After lengthy legal battle, six families of Givat Amal lose their homes.
Photos by: Shiraz Grinbaum, Keren Manor/Activestills.org, Text by Edo Konrad
Police evicted six families from the Givat Amal neighborhood in northern Tel Aviv Thursday morning, after they lost a lengthy court battle for their rights to the land. Residents and community activists gathered in the neighborhood in an attempt to trying to stop the eviction. The residents, who the state placed in the working-class neighborhood soon after its founding in the 1950s, have been leading a struggle to recognize their rights to the property, which were sold to an Israeli businessman in the 1970s.

The land has since exchanged hands to another Israeli mogul, Yitzhak Tshuva, who is planning to turn the neighborhood, comprised of single-family homes and shacks sitting in the heart of one of Tel Aviv’s most expensive neighborhoods, into six high-rise towers.
Five of the families reached an agreement to evacuate, which offered compensation to the residents. One woman, Rivka Chilovsky, refused the agreement and is resisting the evacuation of her home.

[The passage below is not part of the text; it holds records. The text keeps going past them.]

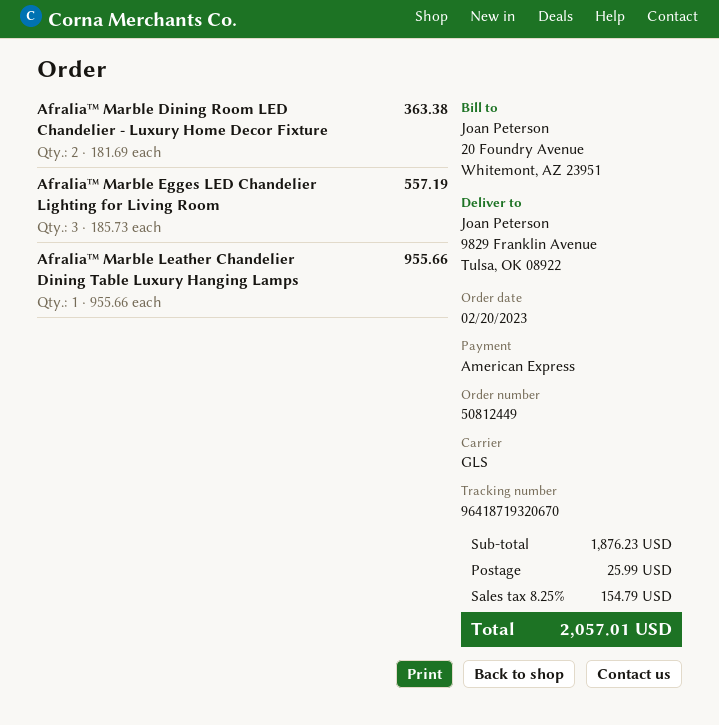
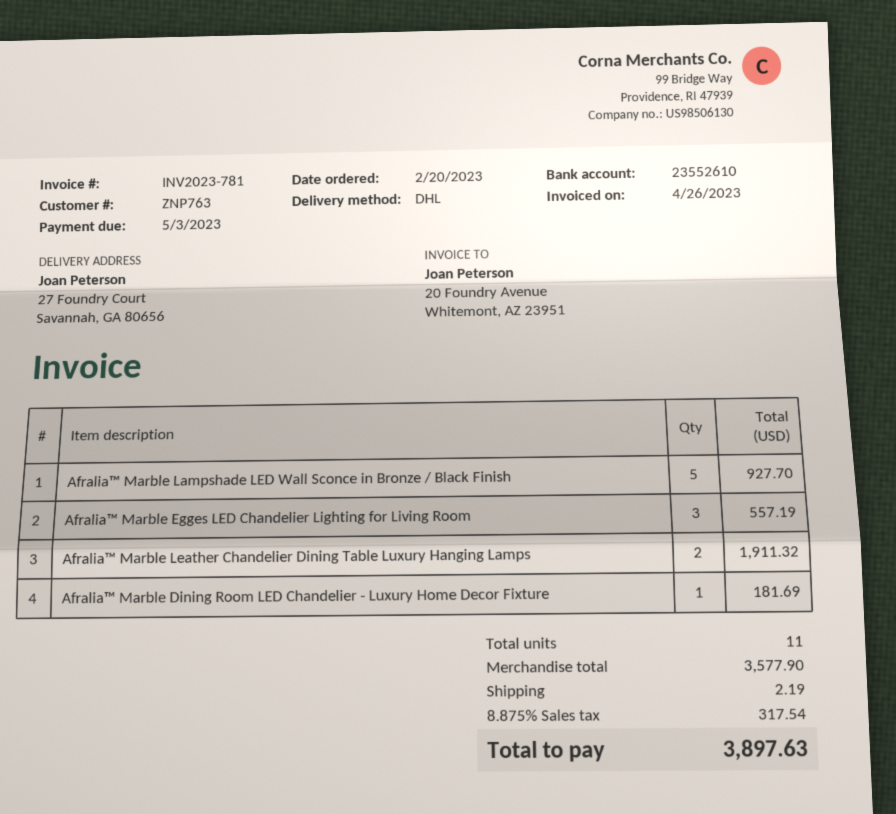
shipping method: GLS -> DHL
ship to: 9829 Franklin Avenue, Tulsa, OK 08922 -> 27 Foundry Court, Savannah, GA 80656
Afralia™ Marble Dining Room LED Chandelier - Luxury Home Decor Fixture: 2 for 363.38 -> 1 for 181.69
Afralia™ Marble Leather Chandelier Dining Table Luxury Hanging Lamps: 1 for 955.66 -> 2 for 1911.32
Afralia™ Marble Lampshade LED Wall Sconce in Bronze / Black Finish: none -> 5 for 927.70
subtotal: 1876.23 -> 3577.90
shipping: 25.99 -> 2.19
tax: 8.25% = 154.79 -> 8.875% = 317.54
total: 2057.01 -> 3897.63

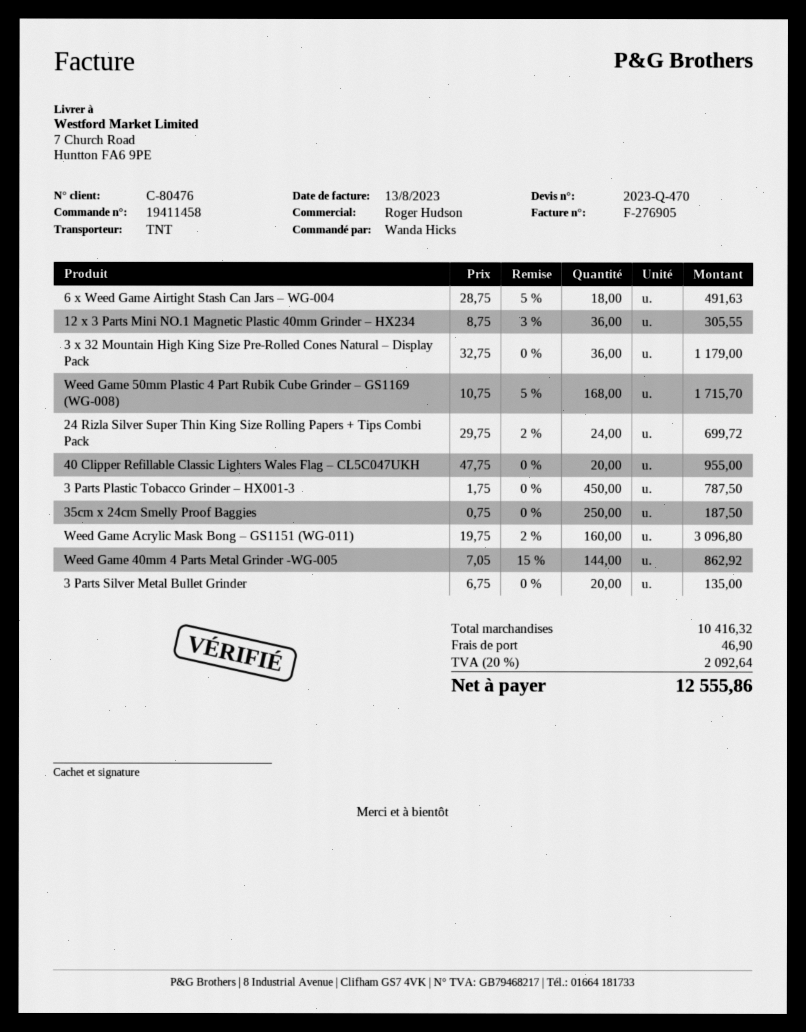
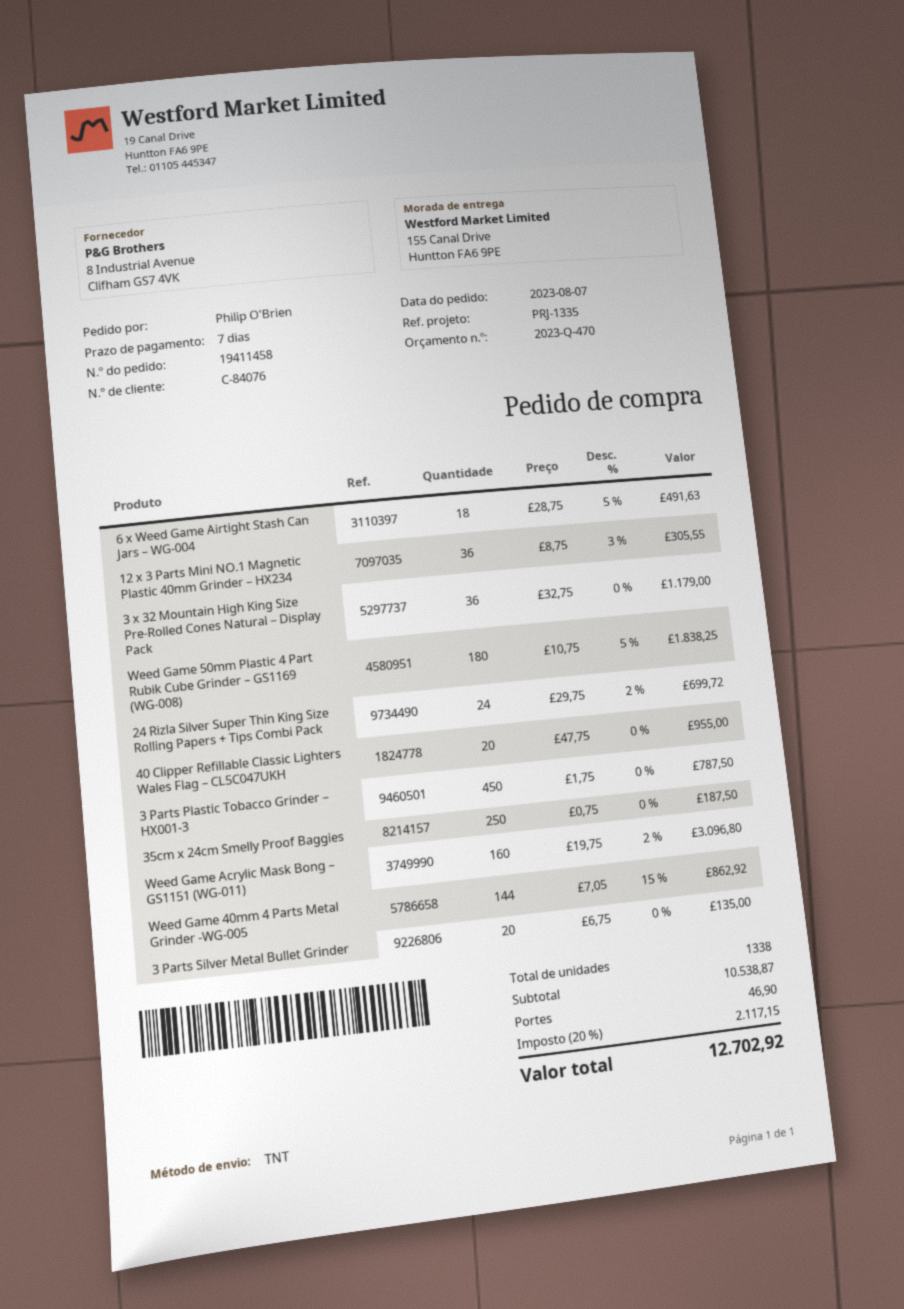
customer number: C-80476 -> C-84076
ordered by: Wanda Hicks -> Philip O'Brien
ship to: 7 Church Road, Huntton FA6 9PE -> 155 Canal Drive, Huntton FA6 9PE
Weed Game 50mm Plastic 4 Part Rubik Cube Grinder – GS1169 (WG-008): 168 x 10.75 - 5% = 1715.70 -> 180 x 10.75 - 5% = 1838.25
subtotal: 10416.32 -> 10538.87
tax: 20% = 2092.64 -> 20% = 2117.15
total: 12555.86 -> 12702.92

MK Dov Khenin (Hadash) responded to the evacuation by stating that, “on the same day that he sealed a deal to sell off our natural gas, Tshuva is kicking out six families from their homes onto the street. The demands of the residents who were sent to the live in the area by the state in the 1950s are basic and fair.” According to Khenin, he has proposed legislation to ensure that the evacuated families receive alternative housing.